WHAT YOU SHOULD DO> The answer must be an exact copy of the lines from the one holding "- 4. DHANANJAY DHOKE" through the final line of the entries, and nothing else.

-- INPUT FOR THIS TASK follows --

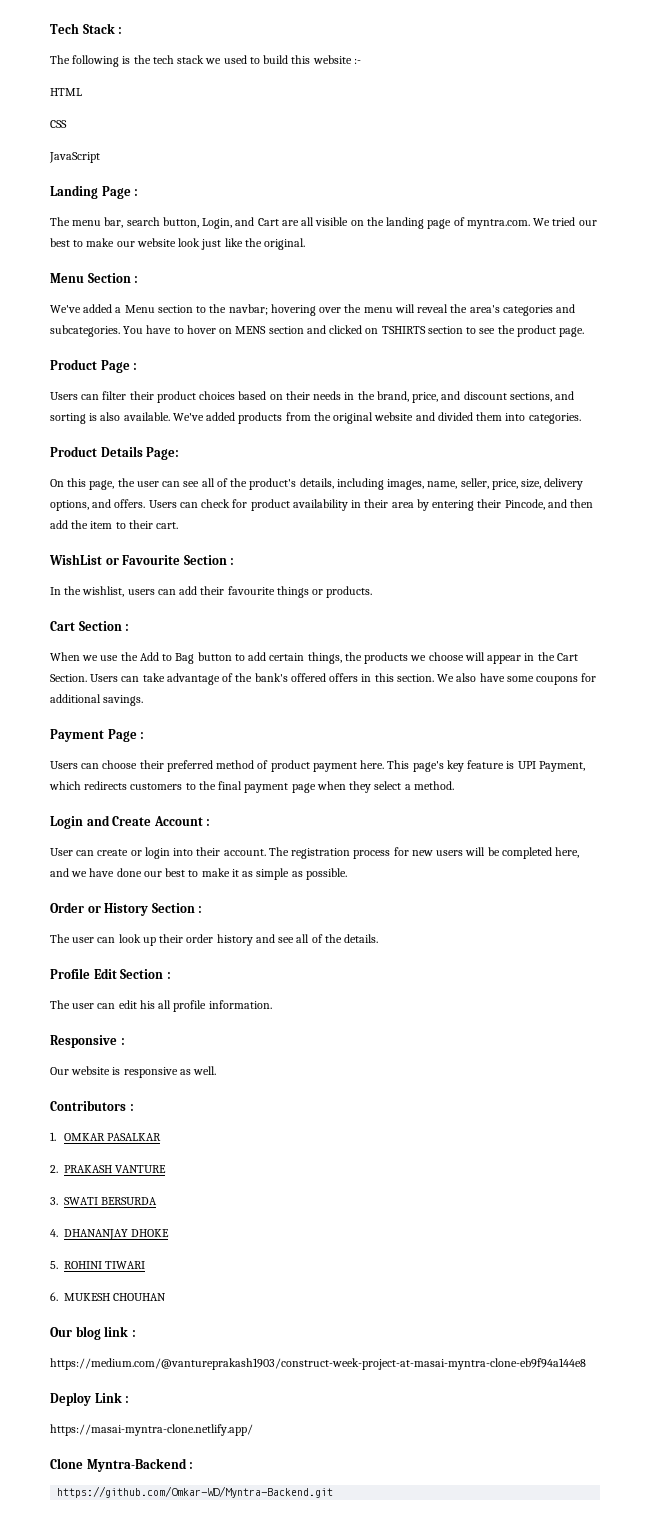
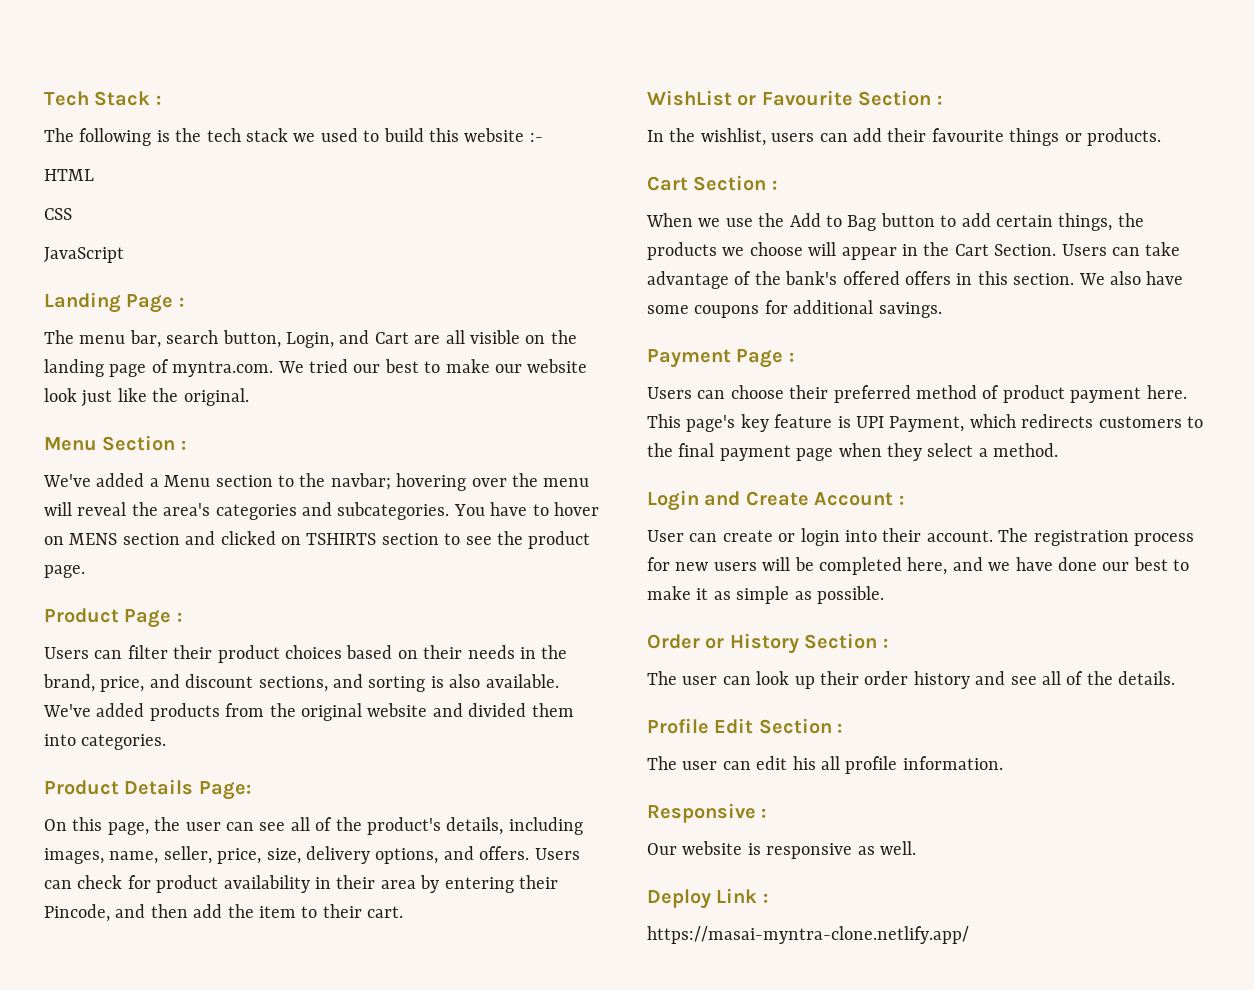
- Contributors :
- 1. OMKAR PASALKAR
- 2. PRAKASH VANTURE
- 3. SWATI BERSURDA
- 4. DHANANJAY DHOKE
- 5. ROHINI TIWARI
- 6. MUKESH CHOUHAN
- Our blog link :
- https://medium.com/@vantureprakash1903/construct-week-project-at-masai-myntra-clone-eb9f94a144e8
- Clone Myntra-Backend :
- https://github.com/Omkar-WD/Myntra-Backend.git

-- INPUT FOR THIS TASK concluded --

EXPECTED ANSWER>
- 4. DHANANJAY DHOKE
- 5. ROHINI TIWARI
- 6. MUKESH CHOUHAN
- Our blog link :
- https://medium.com/@vantureprakash1903/construct-week-project-at-masai-myntra-clone-eb9f94a144e8
- Clone Myntra-Backend :
- https://github.com/Omkar-WD/Myntra-Backend.git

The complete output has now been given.